» EXERCISE INSTRUCTIONS
From the data below, please reproduce exactly everything from the line that contains "STORAGE_PATH: A location on cloud" down to the line that contains "Location: A location on cloud", with both ends included.

» RAW DATA

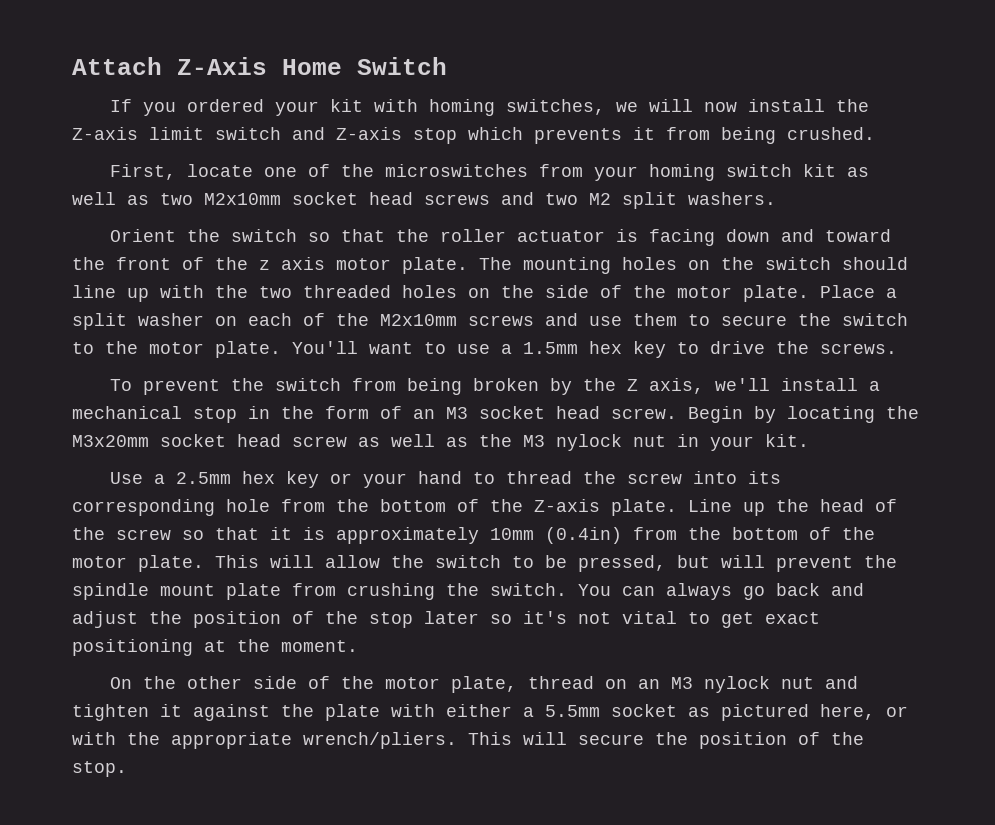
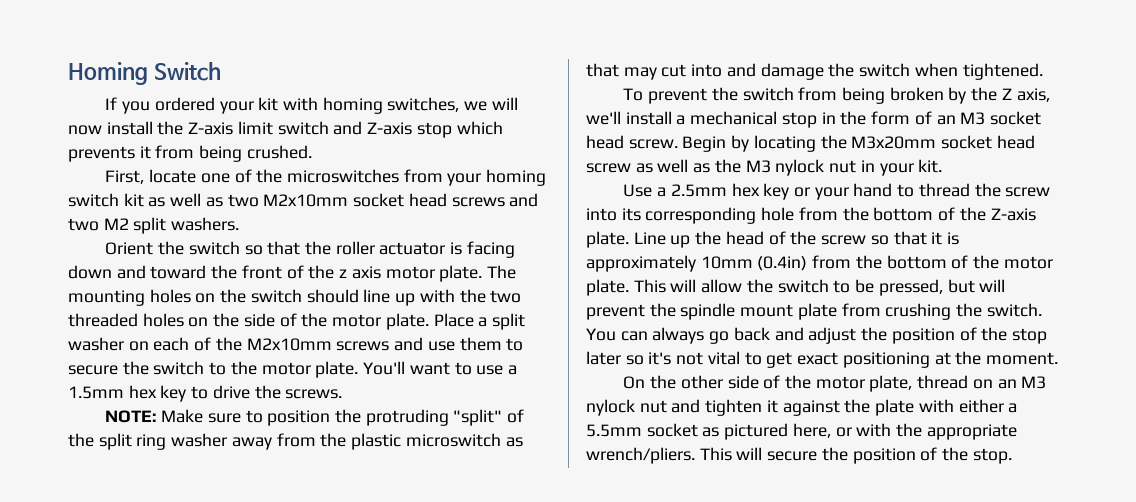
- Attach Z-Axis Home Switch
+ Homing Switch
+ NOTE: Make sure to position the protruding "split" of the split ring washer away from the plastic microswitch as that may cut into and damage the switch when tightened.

==

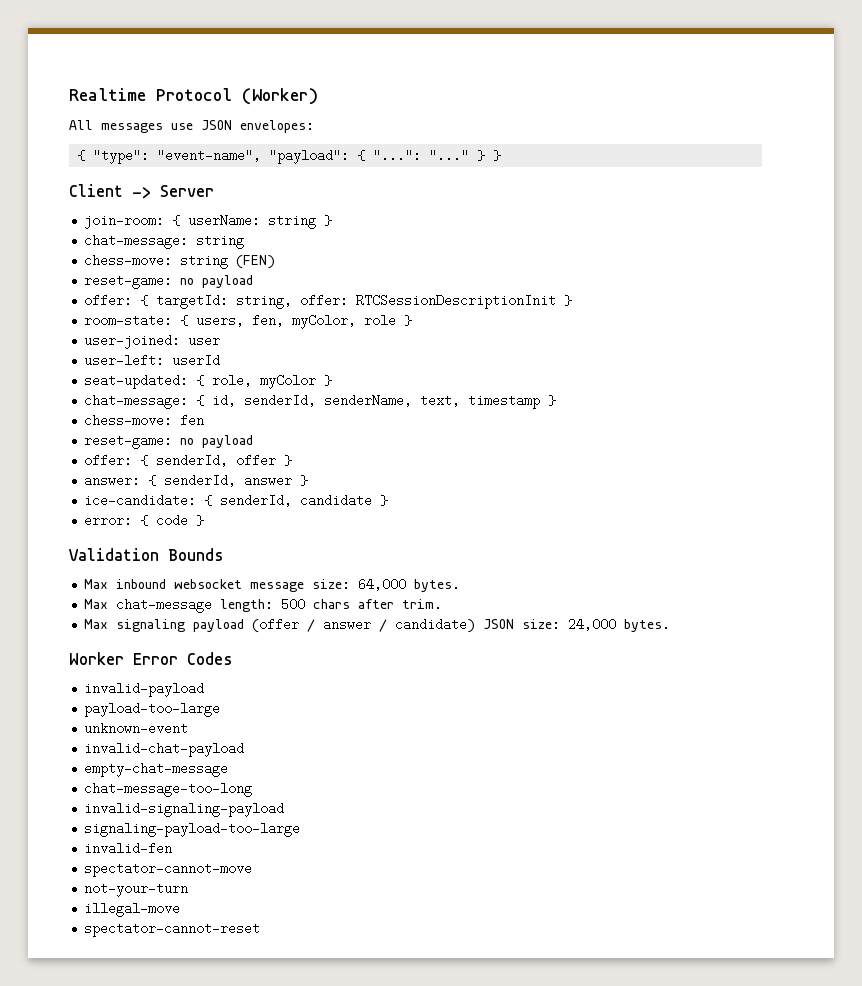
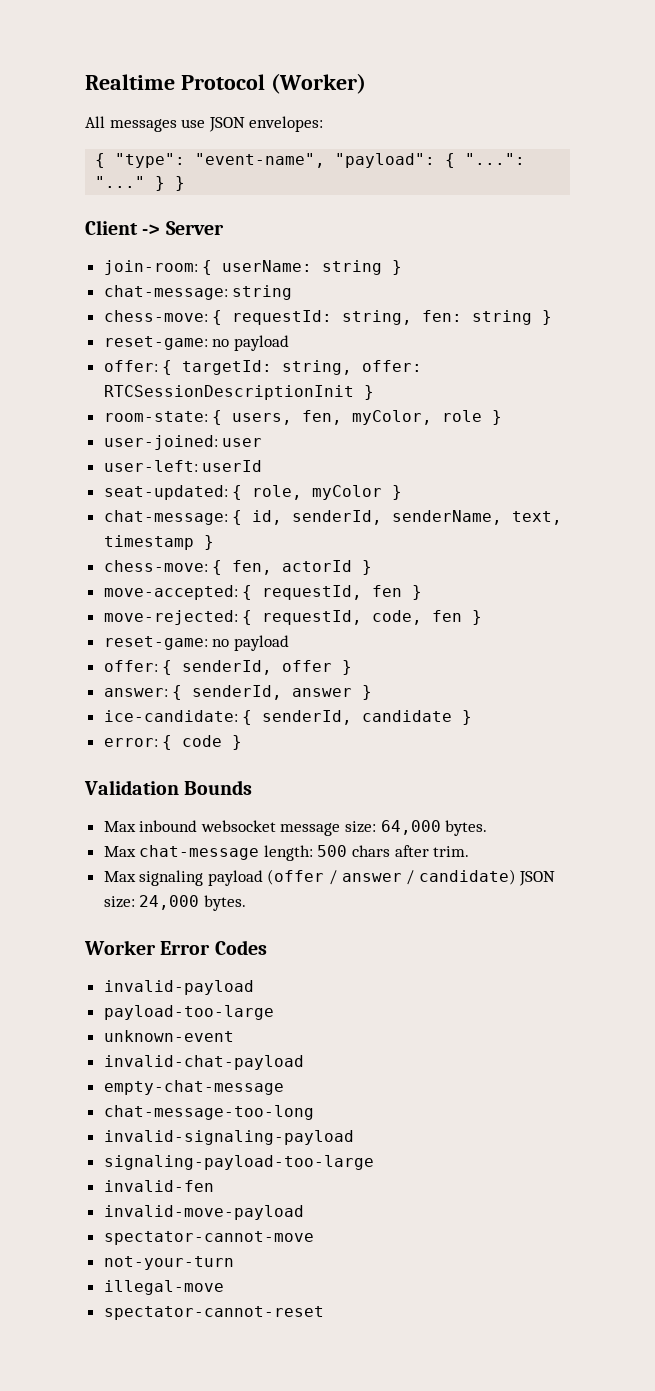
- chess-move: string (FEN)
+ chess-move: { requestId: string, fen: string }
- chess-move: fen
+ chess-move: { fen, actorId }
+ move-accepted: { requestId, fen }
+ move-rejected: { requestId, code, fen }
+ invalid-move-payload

---

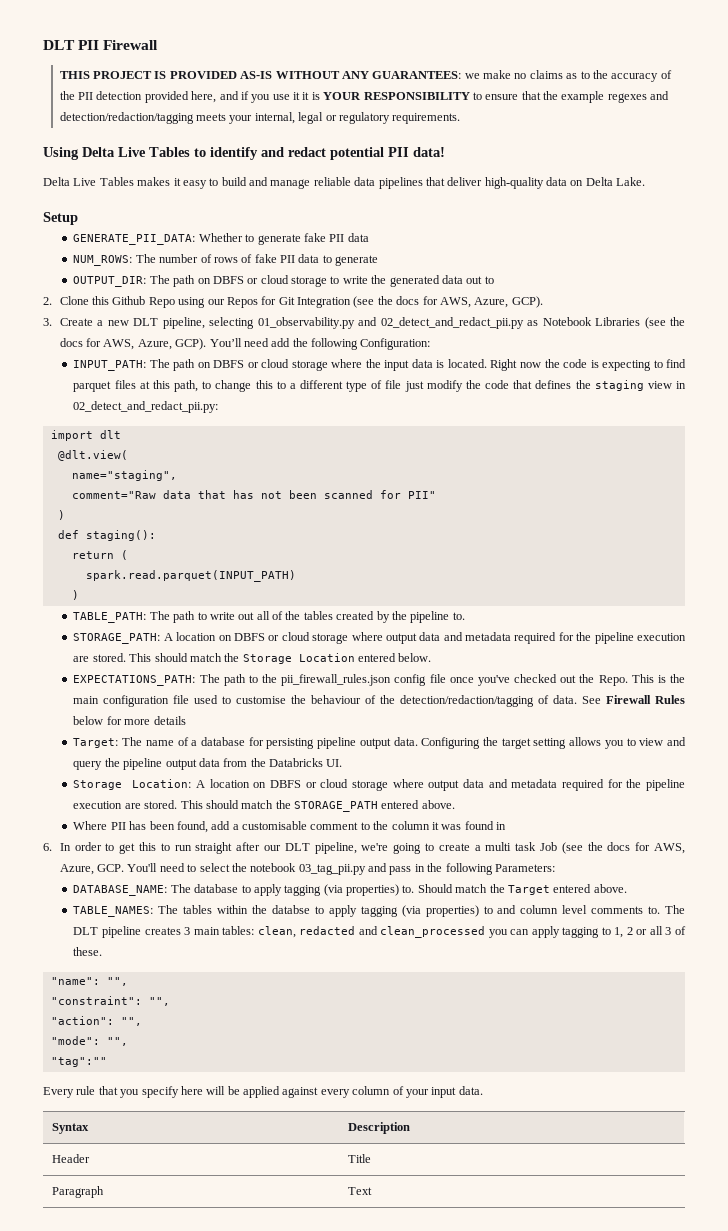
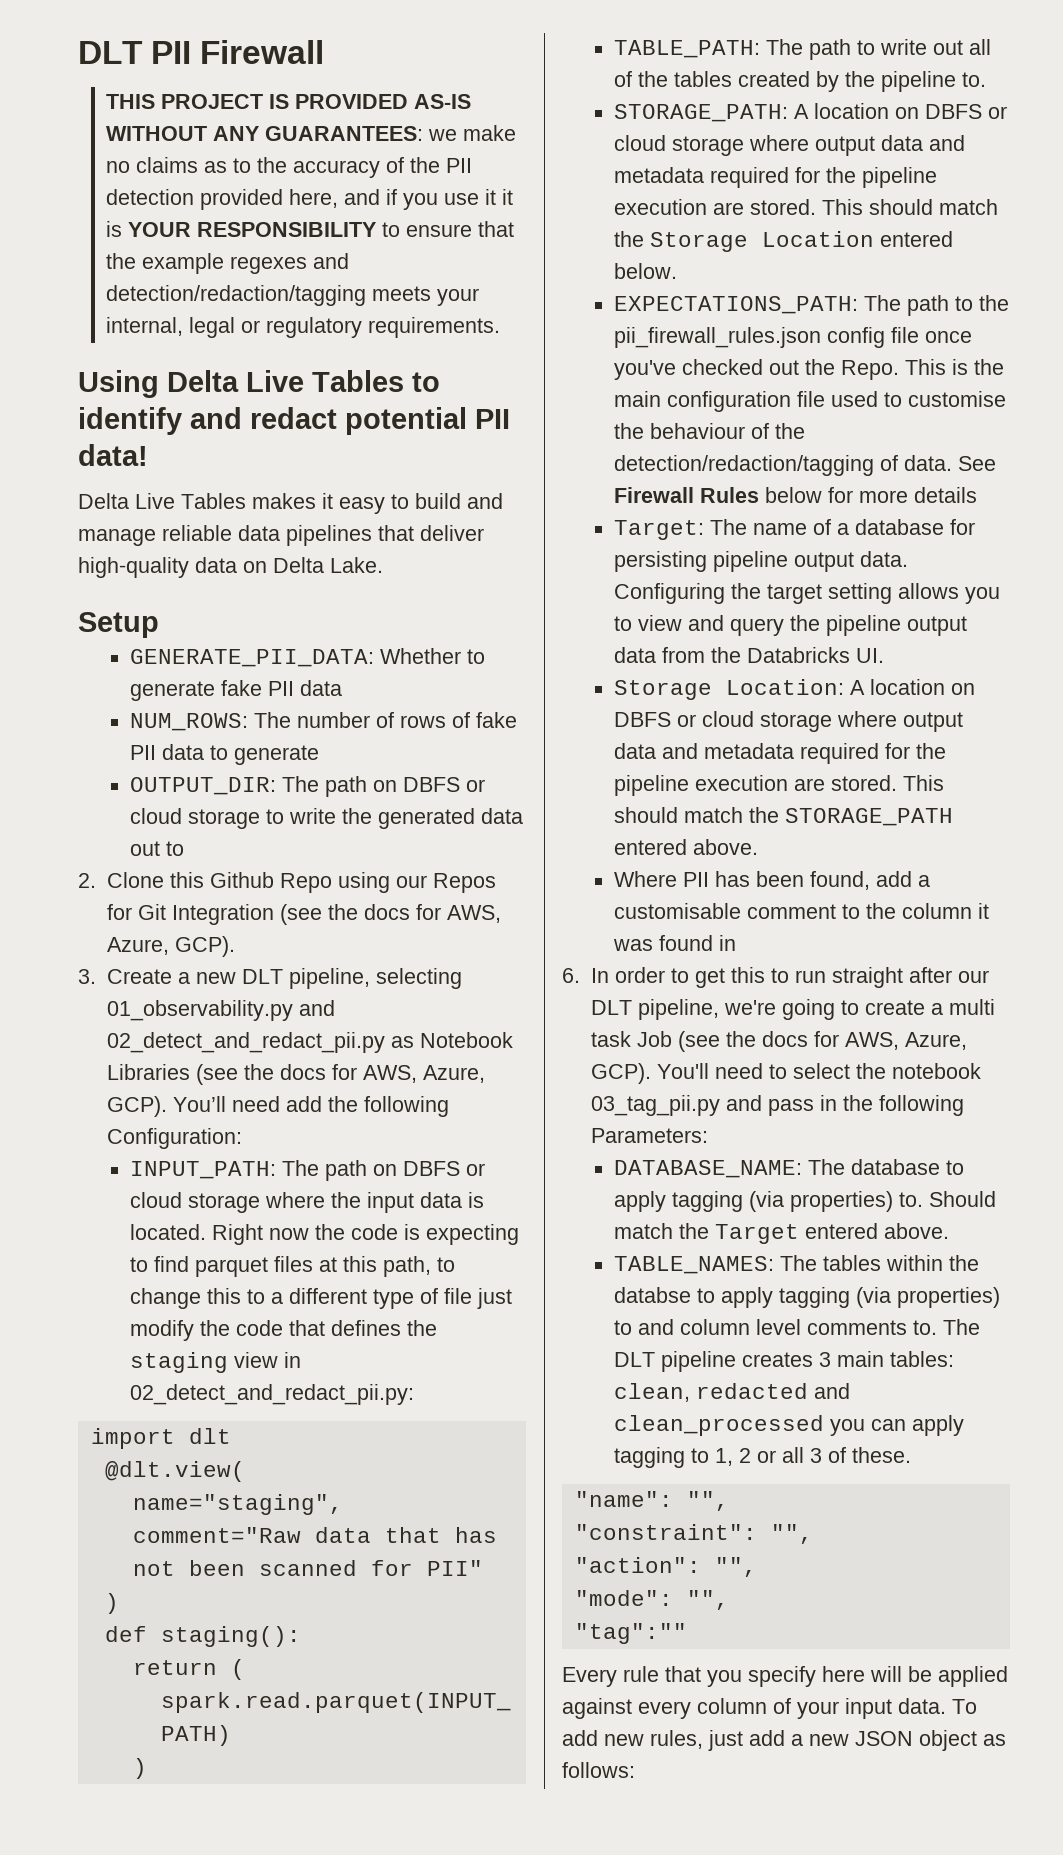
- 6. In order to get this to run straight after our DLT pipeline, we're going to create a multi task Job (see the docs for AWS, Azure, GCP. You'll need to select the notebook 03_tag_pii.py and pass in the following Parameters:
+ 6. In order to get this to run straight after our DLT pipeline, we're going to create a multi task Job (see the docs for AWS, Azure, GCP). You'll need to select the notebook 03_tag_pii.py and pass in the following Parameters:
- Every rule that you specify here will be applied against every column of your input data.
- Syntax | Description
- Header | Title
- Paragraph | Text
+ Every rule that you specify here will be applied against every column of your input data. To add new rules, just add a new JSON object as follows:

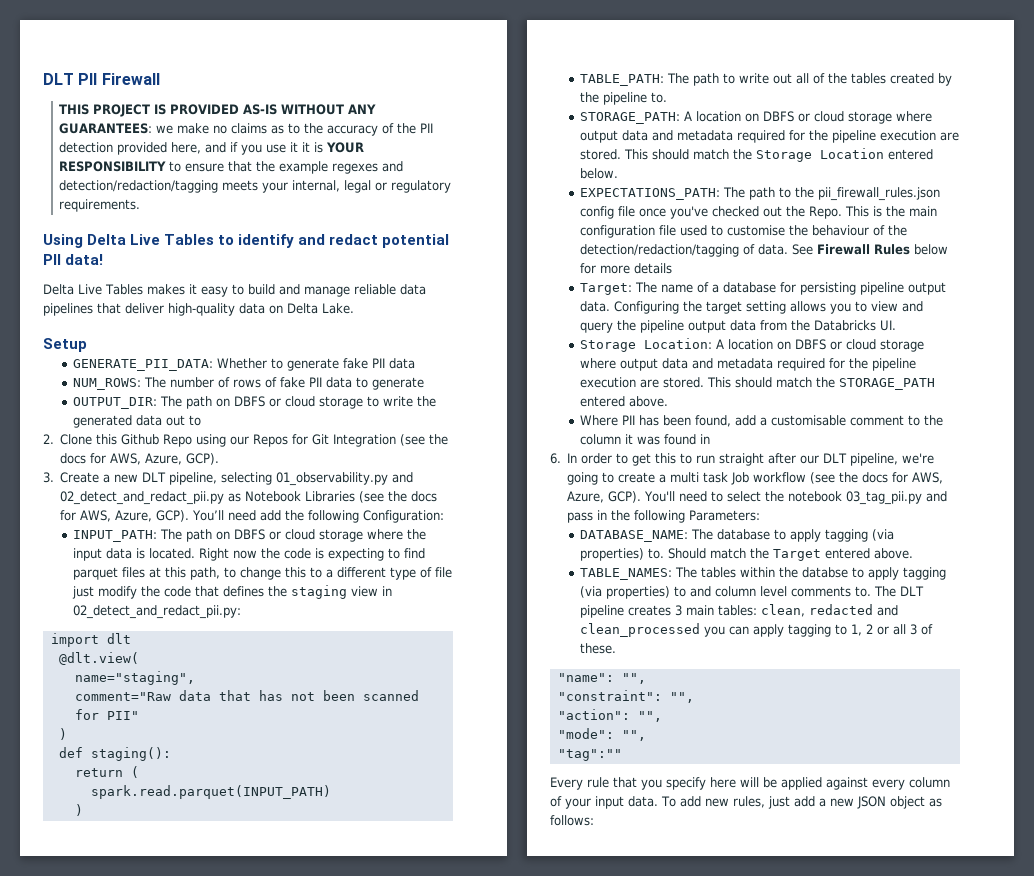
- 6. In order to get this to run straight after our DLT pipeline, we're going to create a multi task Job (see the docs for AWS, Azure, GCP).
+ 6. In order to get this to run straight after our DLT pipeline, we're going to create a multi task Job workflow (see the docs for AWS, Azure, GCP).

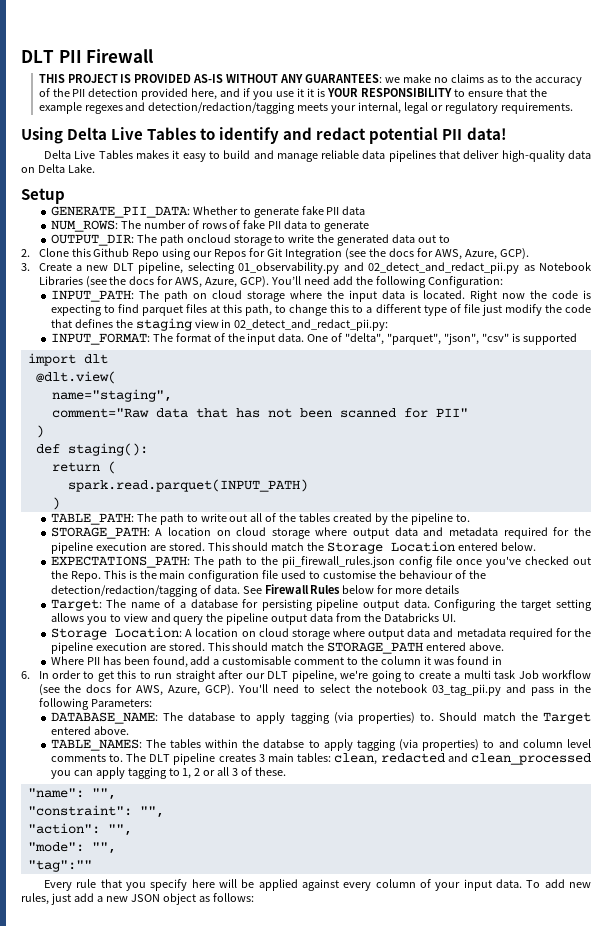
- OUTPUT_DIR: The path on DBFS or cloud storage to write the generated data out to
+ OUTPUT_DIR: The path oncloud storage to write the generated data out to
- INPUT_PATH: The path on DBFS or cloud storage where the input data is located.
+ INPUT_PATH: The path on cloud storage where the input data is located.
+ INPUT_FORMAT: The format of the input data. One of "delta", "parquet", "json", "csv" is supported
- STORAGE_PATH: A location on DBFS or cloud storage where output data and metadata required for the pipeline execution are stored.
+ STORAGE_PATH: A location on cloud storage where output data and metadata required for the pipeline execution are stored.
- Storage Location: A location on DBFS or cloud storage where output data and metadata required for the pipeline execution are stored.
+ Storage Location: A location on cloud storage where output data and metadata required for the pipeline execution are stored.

» TASK OUTPUT
+ STORAGE_PATH: A location on cloud storage where output data and metadata required for the pipeline execution are stored.
- Storage Location: A location on DBFS or cloud storage where output data and metadata required for the pipeline execution are stored.
+ Storage Location: A location on cloud storage where output data and metadata required for the pipeline execution are stored.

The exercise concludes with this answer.